* **Directions for this task**
Could you copy exactly the lines below from the one with "and Mould Risk" to the one with "text: 23% ->", inclusive, leaving out any pictures?
=== Input records ===
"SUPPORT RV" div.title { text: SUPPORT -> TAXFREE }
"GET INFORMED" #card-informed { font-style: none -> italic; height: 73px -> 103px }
===
=== Input records ===
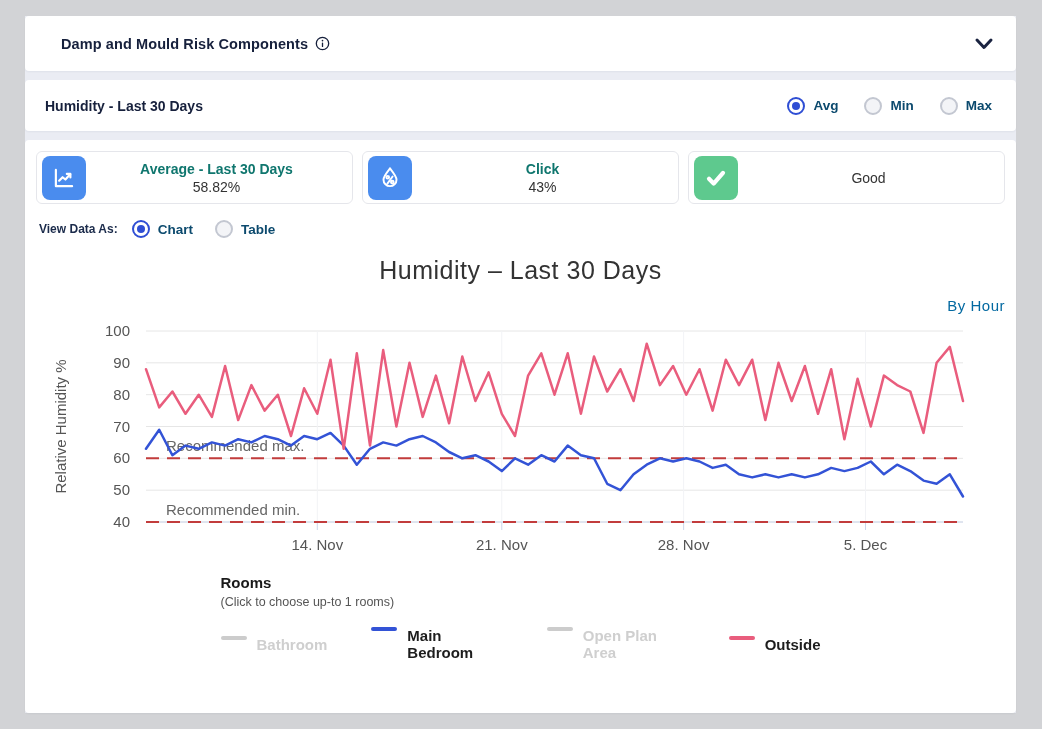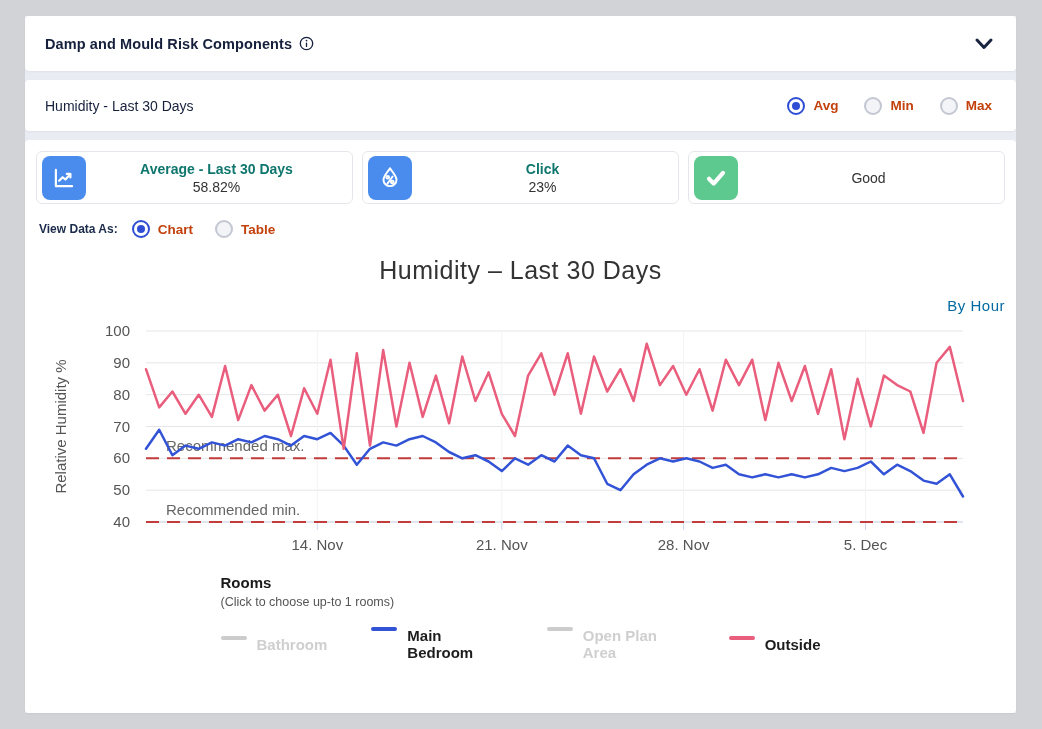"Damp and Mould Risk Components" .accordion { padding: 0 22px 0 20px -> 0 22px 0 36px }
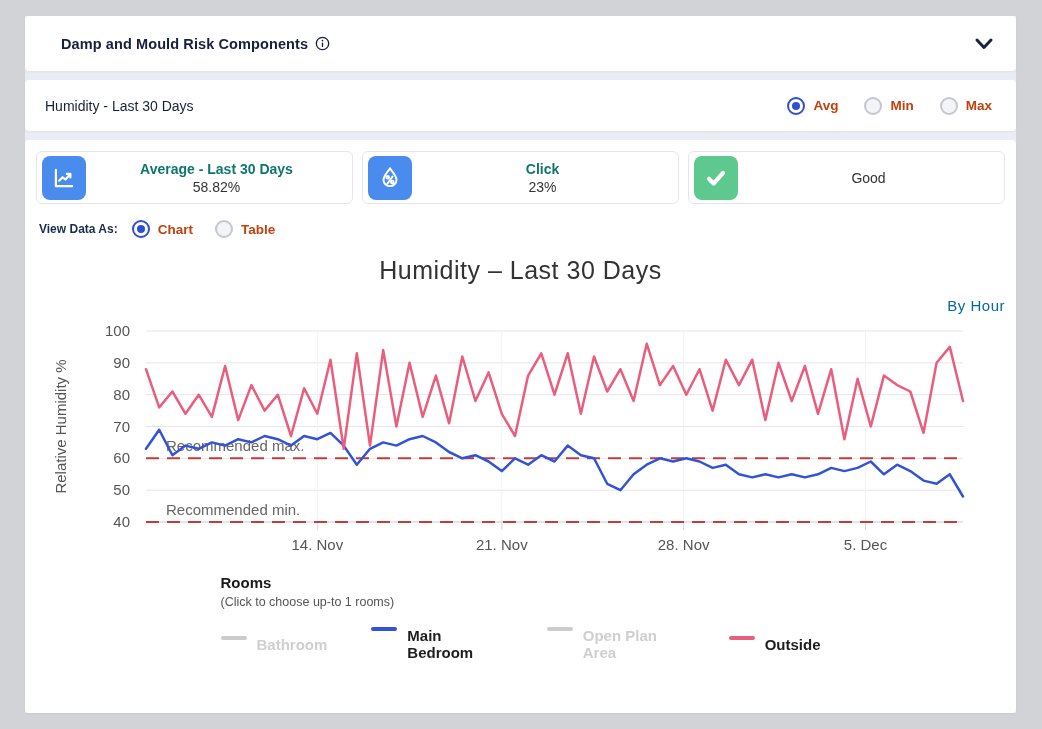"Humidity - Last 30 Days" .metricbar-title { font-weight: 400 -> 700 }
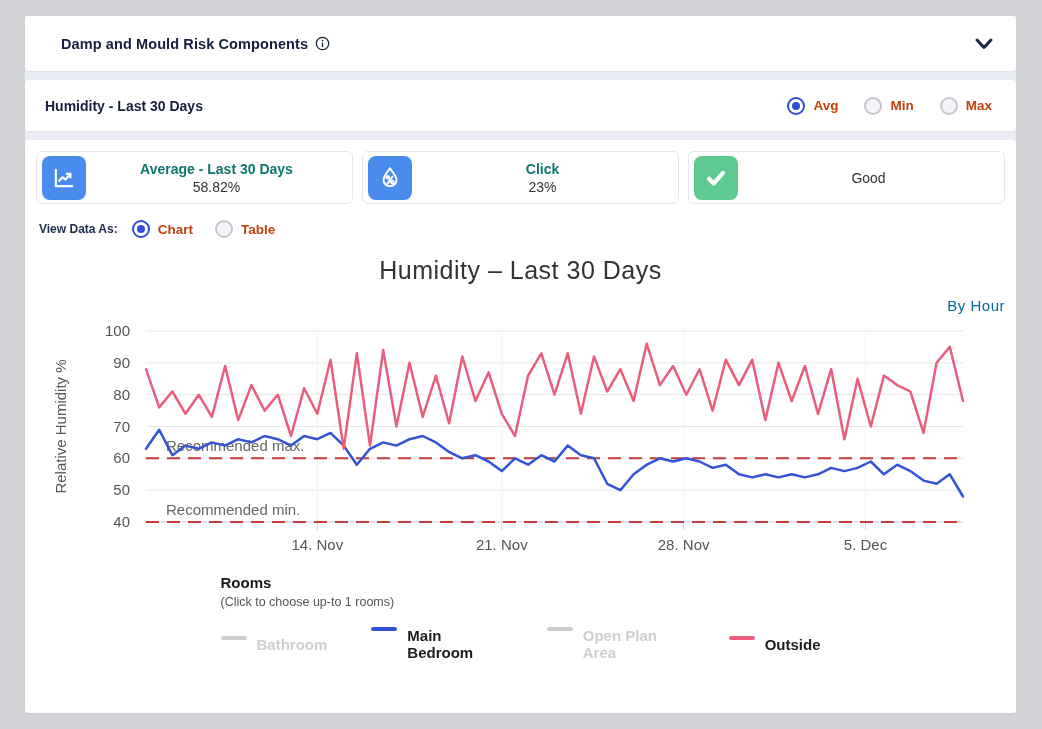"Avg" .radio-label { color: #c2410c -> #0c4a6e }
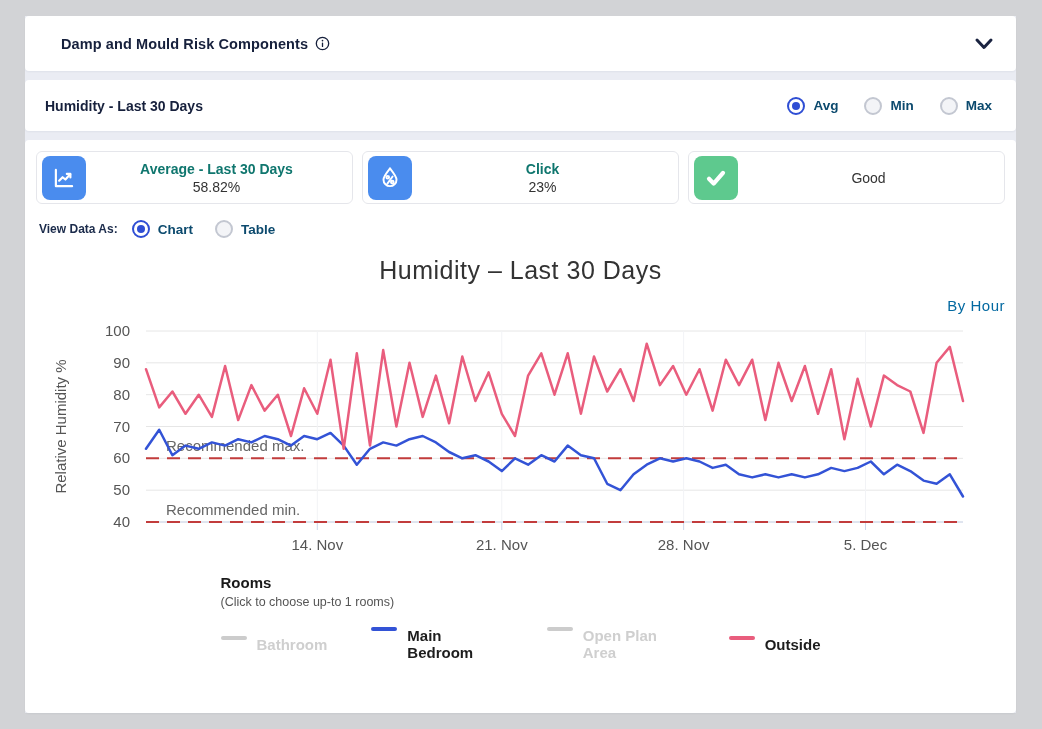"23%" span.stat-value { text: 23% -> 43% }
===
* **Output for this task**
"Damp and Mould Risk Components" .accordion { padding: 0 22px 0 20px -> 0 22px 0 36px }
"Humidity - Last 30 Days" .metricbar-title { font-weight: 400 -> 700 }
"Avg" .radio-label { color: #c2410c -> #0c4a6e }
"23%" span.stat-value { text: 23% -> 43% }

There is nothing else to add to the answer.